Naturellement, il ne suffit pas de chroniquer ces projets d’après leurs intentions pour faire entrer ces notes de bas de page dans le corps du texte. Il faut pouvoir retracer les différentes étapes qui ont préparé leur échec, comprendre le contexte et les facteurs qui n’ont pas dompté la machinerie festivalière. Des biennales ont été élaborées, encore fallait-il les conditions nécessaires et suffisantes pour les activer et leur donner corps. Pour autant, ces échecs viennent nous rappeler que « Biennale » est un label de communication avant d’être une exposition ou un spectacle. La « culture biennale » n’est pas faite simplement d’événements mais d’idée d’événements. Concevoir une biennale pourrait bien être plus rentable qu’en réaliser une, ce qui donne matière à débat, une visibilité se concentrant non pas sur un événement mais sur une situation, plus complexe que nous le pensions.

1. Conçue comme une biennale itinérante, elle eut lieu dans les différents pays membres: Libreville, Gabon (1 édition), Kinshasa, Zaïre (2 éditions), Brazzaville, Congo (2 éditions). Lors de la 5e édition, la biennale proposa un hommage aux artistes de l’école de Poto Poto.
2. L’ICAC peut être aussi considéré comme l’un de ces projets inaboutis.
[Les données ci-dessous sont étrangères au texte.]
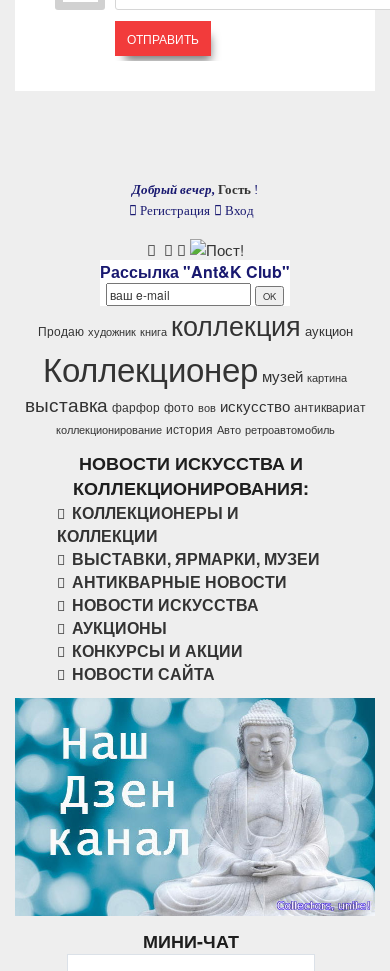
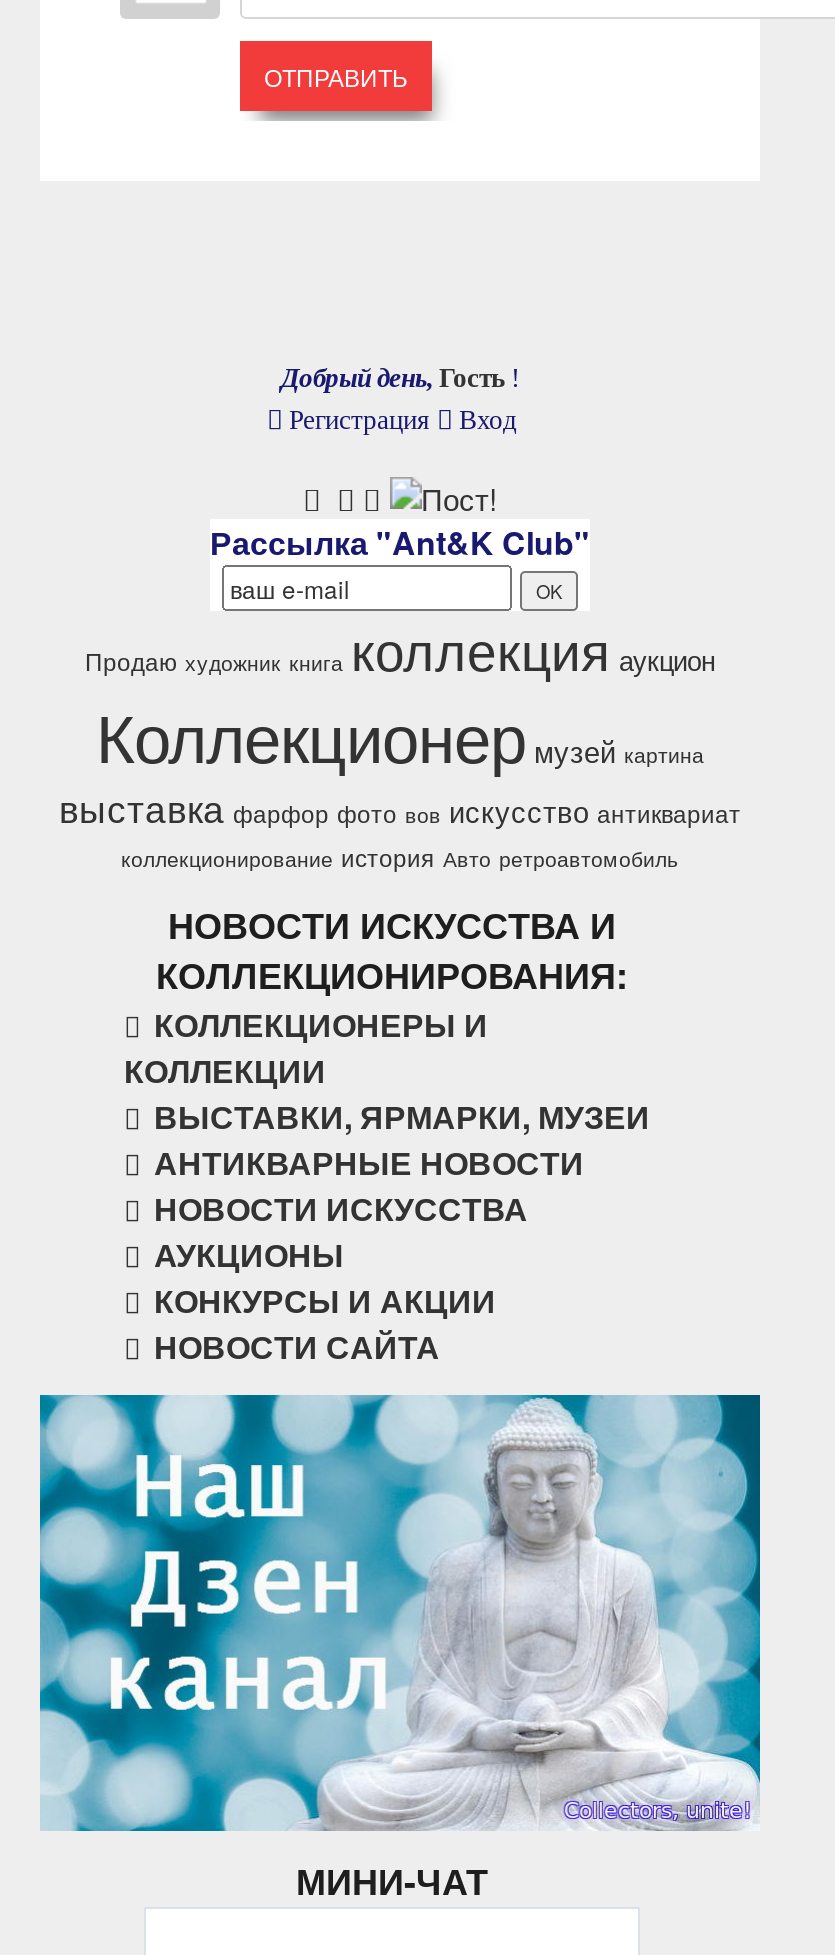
- Добрый вечер, Гость !
+ Добрый день, Гость !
Annoncé comme biennale, il ne connaîtra qu’une édition.
3. Sur ces problèmes voir dans ce numéro l’entretien de Rémi Sagna, « Le grand défi de Dak’art, c’est l’élargissement de son public ».
4. Pour plus de détails sur le FESPAC, voir Tracy Snipe, Arts and Politics in Senegal, 1960-1996, Africa World Press, Trenton, 1998.
5. Sur l’échec de la seconde Biennale de Johannesburg, voir dans ce numéro Marie-Laure Allain, « Biennale de Johannesburg : chronique d’une mort annoncée ».
6. 4 sections étaient prévues : « Paint the map Red – the South-North Trajectory », « Apartheid-Legislation, Geography and Group Areas, defining migration and citizenship in the apartheid era », « Traffic, the Trans Atlantic, and Indian Ocean Southern Triangle » and « Linkages ».